++++ EXERCISE MATERIAL ++++

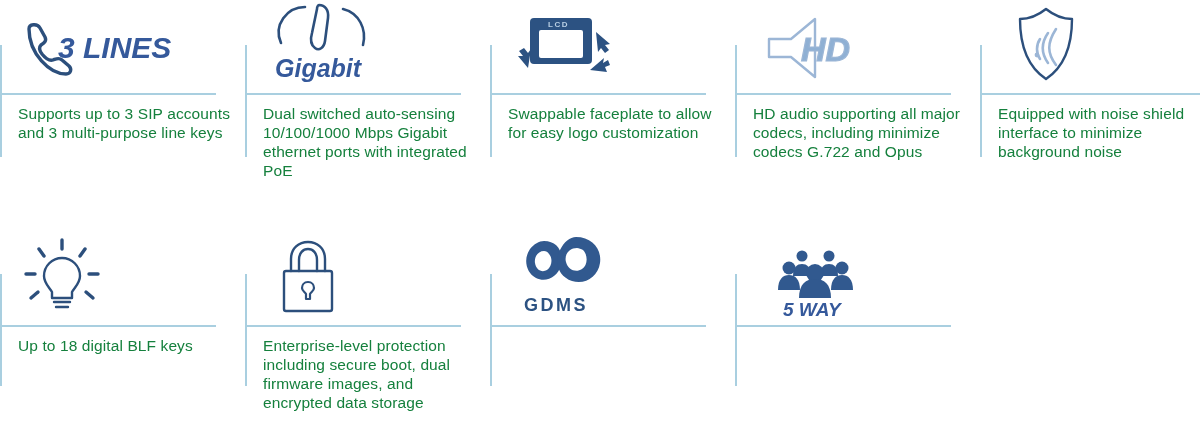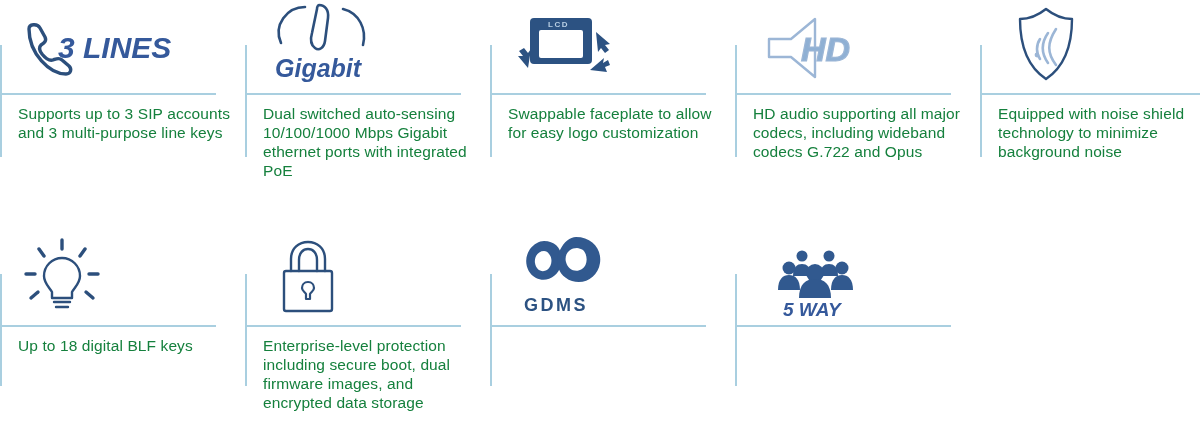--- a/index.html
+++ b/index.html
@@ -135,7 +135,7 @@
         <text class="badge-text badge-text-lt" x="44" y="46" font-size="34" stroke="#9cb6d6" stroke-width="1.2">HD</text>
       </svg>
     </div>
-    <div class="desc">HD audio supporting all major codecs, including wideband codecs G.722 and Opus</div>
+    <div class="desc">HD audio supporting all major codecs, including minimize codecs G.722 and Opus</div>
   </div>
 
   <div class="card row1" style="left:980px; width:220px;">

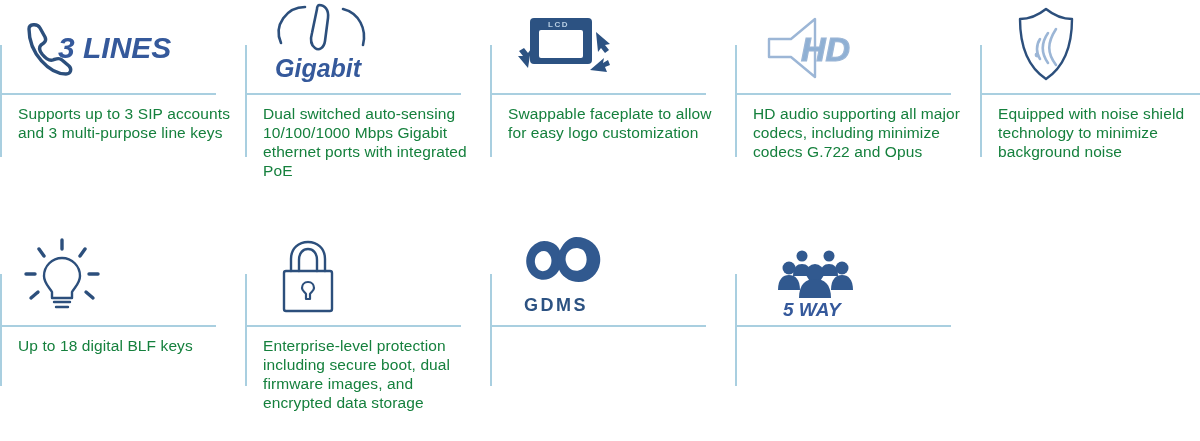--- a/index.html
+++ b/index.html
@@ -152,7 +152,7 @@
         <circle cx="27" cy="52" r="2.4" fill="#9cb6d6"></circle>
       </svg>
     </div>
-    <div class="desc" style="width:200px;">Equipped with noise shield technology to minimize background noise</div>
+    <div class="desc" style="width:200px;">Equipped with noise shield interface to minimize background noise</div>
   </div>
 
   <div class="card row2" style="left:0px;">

++++
++++ EXERCISE MATERIAL ++++

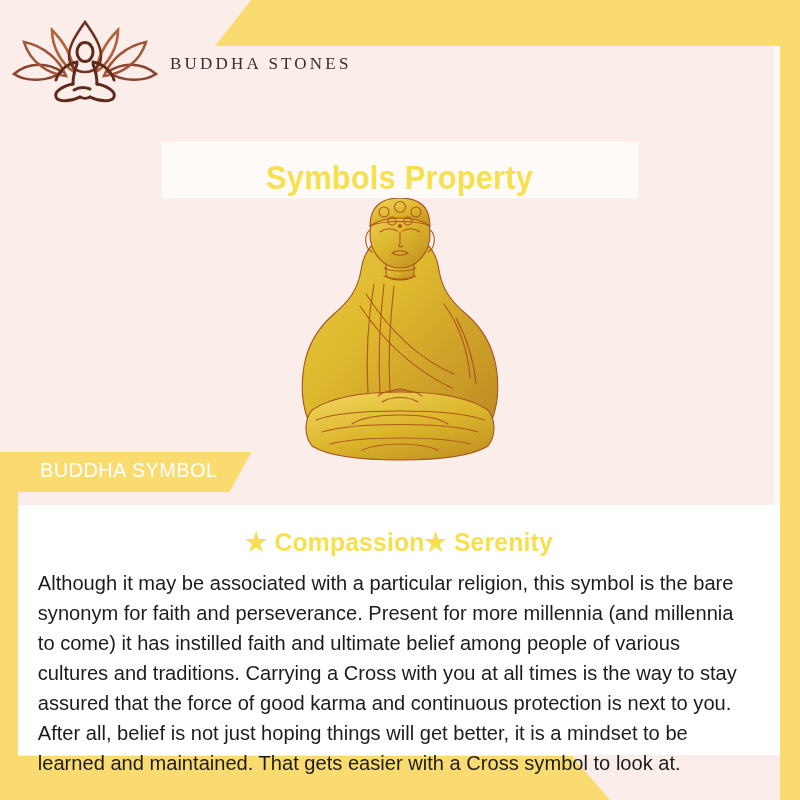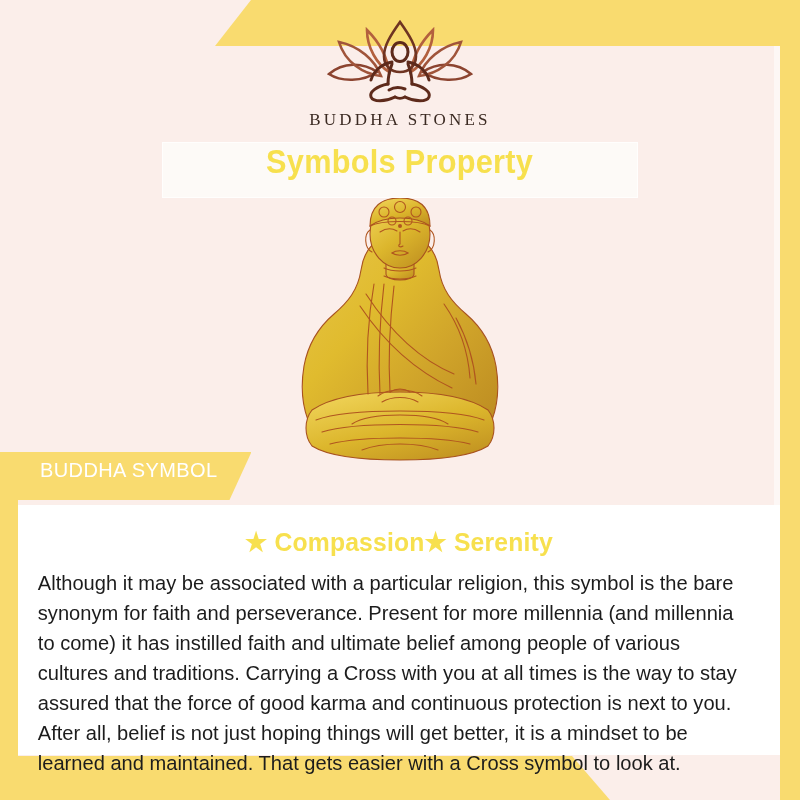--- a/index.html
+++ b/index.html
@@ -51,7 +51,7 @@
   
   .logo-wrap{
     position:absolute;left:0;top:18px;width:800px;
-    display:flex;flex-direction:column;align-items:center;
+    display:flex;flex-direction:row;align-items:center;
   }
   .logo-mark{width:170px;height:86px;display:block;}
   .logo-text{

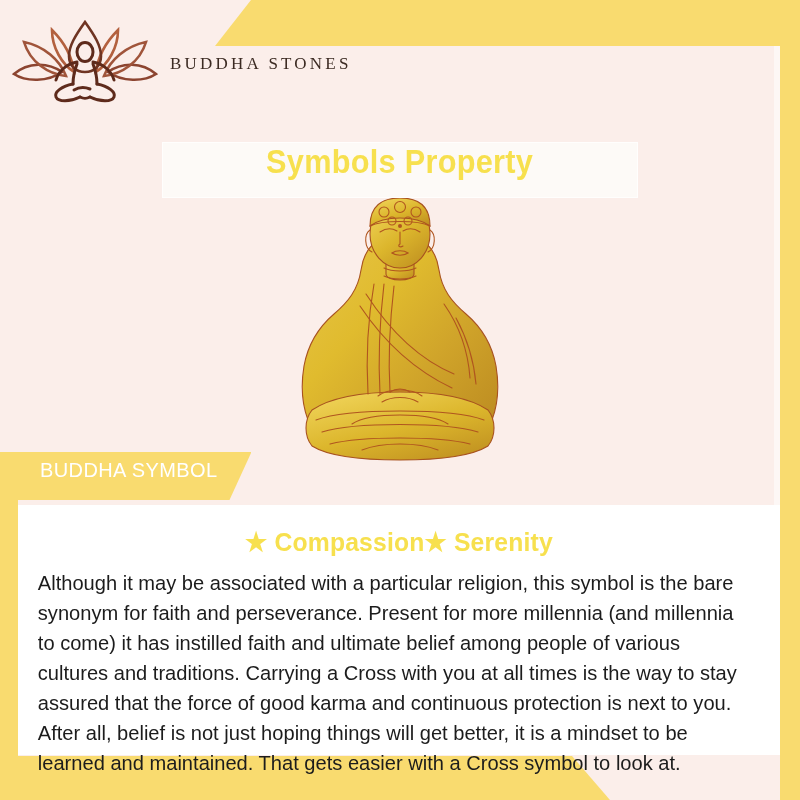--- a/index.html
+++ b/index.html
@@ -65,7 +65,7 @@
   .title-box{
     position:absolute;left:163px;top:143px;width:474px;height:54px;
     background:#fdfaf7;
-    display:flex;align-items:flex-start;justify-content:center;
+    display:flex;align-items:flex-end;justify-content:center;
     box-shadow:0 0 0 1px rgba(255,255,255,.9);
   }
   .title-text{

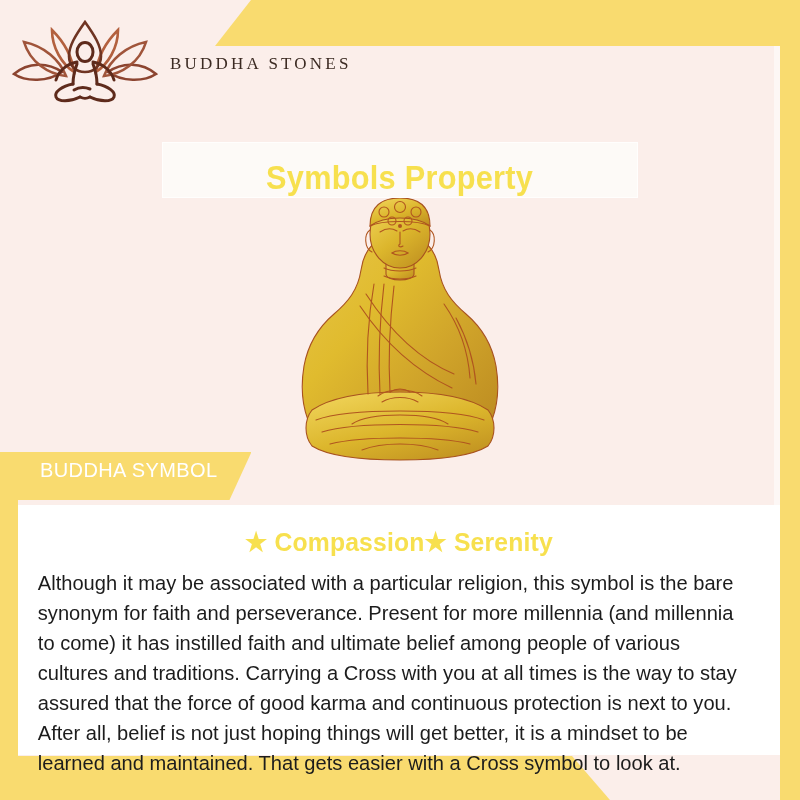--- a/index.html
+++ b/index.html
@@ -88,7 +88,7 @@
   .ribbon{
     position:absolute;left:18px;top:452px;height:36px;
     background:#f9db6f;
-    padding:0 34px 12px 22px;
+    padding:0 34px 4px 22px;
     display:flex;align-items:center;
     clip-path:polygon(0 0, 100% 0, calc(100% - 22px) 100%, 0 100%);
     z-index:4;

++++

* _TASK_:
Across the data above, how many lines include the word "padding"? Give only the number.

* _OUTPUT OF THE EXERCISE_:
2